Ho strappato tutto quello che ho scritto fino al 2009, tutto.
Fogli, diario, lettere ricevute e qualsiasi cartaceo mi riguardasse.
Ho regalato tutti i libri posseduti al Sistema Bibliotecario di Lamezia, alle scuole, alle colleghe, senza nemmeno chiedere una targhetta.
Ho riscritto da allora su blog, siti letterari, in mail, su Tiscali, su portali, scrivendo scrivendo.
"Ma non so scrivere. Lo vedi anche tu" dico al mio amico.
Scrivo come parlo, come penso, senza disciplina, senza una grammatica.
Riconosco i limiti e già mi sembra di essere molto avanti.
Lo affermo senza nessuna umiltà.
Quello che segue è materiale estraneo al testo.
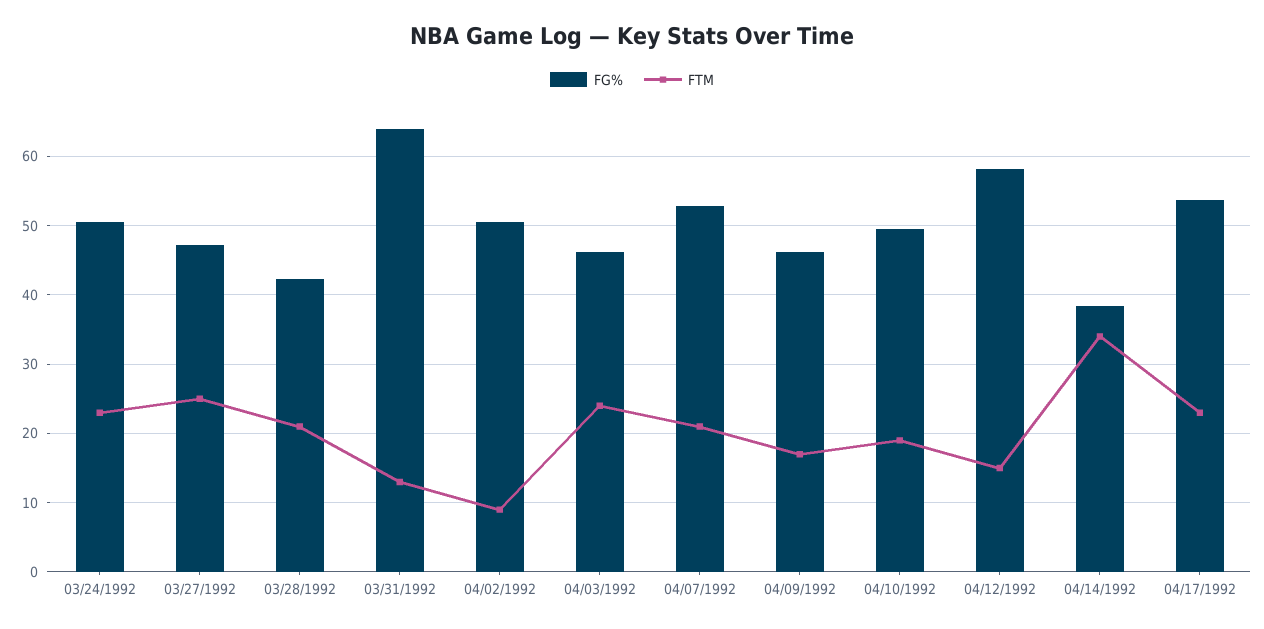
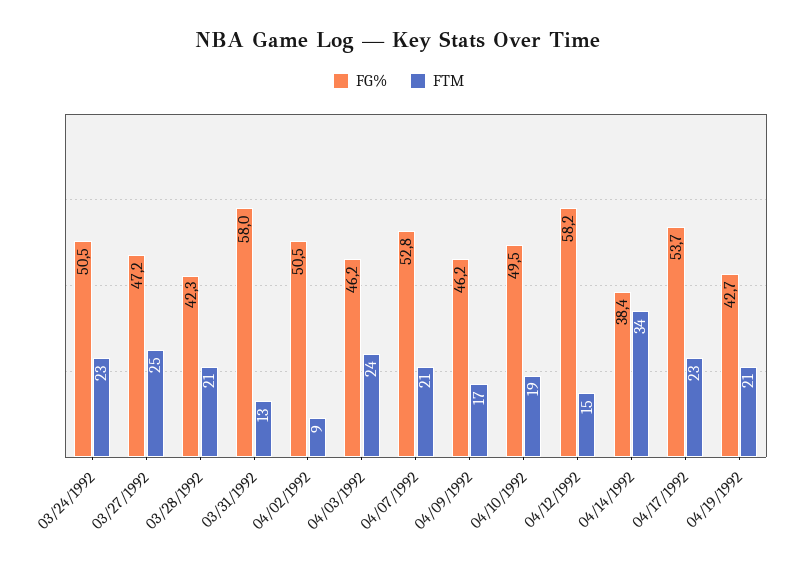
FG%, 03/31/1992: 64 -> 58
FG%, 04/19/1992: none -> 42.7
FTM, 04/19/1992: none -> 21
Seriamente.
Penso che oggi il libro faccia status, più di un tempo, anche se a scorrer le doglianze, Leopardi si lagnava che al suo tempo fosse uguale.
Tutti sono presi da questo bel desiderio di vedere il nome proprio stampato su una bella copertina, sentirsi autori o autrici, trovare il critico o il docente compiacente che li faccia sentire Tasso e far inchiostrare pagine e pagine di stampa locale inneggiante l'opera. Mi sembra di essere a teatro. magari un teatro dilettante, di amatori che fanno le prove a reggere il confronto con il mondo delle lettere, a volte a loro sconosciuto.
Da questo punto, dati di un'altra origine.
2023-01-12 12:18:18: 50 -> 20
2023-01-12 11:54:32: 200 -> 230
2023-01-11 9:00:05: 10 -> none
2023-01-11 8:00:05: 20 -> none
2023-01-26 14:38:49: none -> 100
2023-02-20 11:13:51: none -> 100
Sono però fautrice del libero scrivere in libero regno, basti che ognuno non si senta Dante. Comunque anche se si sentisse Dante ne sarei felice lo stesso.
Su me penso di essere una che usa la lettura per vivere e la scrittura come relazione. Mi sembra di essere riuscita a far l'uno e l'altro, mi occupo il tempo leggendo e faccio della scrittura un mio divertimento.
Che abbia chi mi legga mi sorprende e mi rallegra tanto quanto io sia contenta nel legger tutti coloro che scrivono davvero.
" Su me penso di essere una che
RispondiEliminausa la lettura per vivere e la
scrittura come relazione.
Mi sembra di essere riuscita
a far uno e l'altro, mi occupo
il tempo leggendo e faccio
della scrittura un mio divertimento.
Che abbia chi mi legga mi sorprende
e mi rallegra tanto quanto io sono
contenta nel legger tutti coloro
che scrivono davvero."
Lunga citazione, da eccepire la chiusa:
divertimento? Palazzeschi, insomma?
L'idea è che siano i lettori a godersi
la cosa, meglio che lo scrittore assuma
una filosofia stoica del mettere penna
(o del tastare).
vedi Barthes su piacere e godimento.
Caro Orazio, intanto correggo gli errori di grammatica che ho appena fatto. Passato il tempo in cui credevo nella scrittura come forma di giustizia, ho avuto anche quel periodo, passato il tempo in cui mi sembrava di essere nella legge del contrappasso, continuavo a dire di non essere una penna, poi ti spiegherò perché, ora sono nel momento del gioco. Un gioco serio, ma proprio gioco. Quello che in effetti è stato il gioco che ho scelto dall'infanzia. Mi rileggerò Barthes.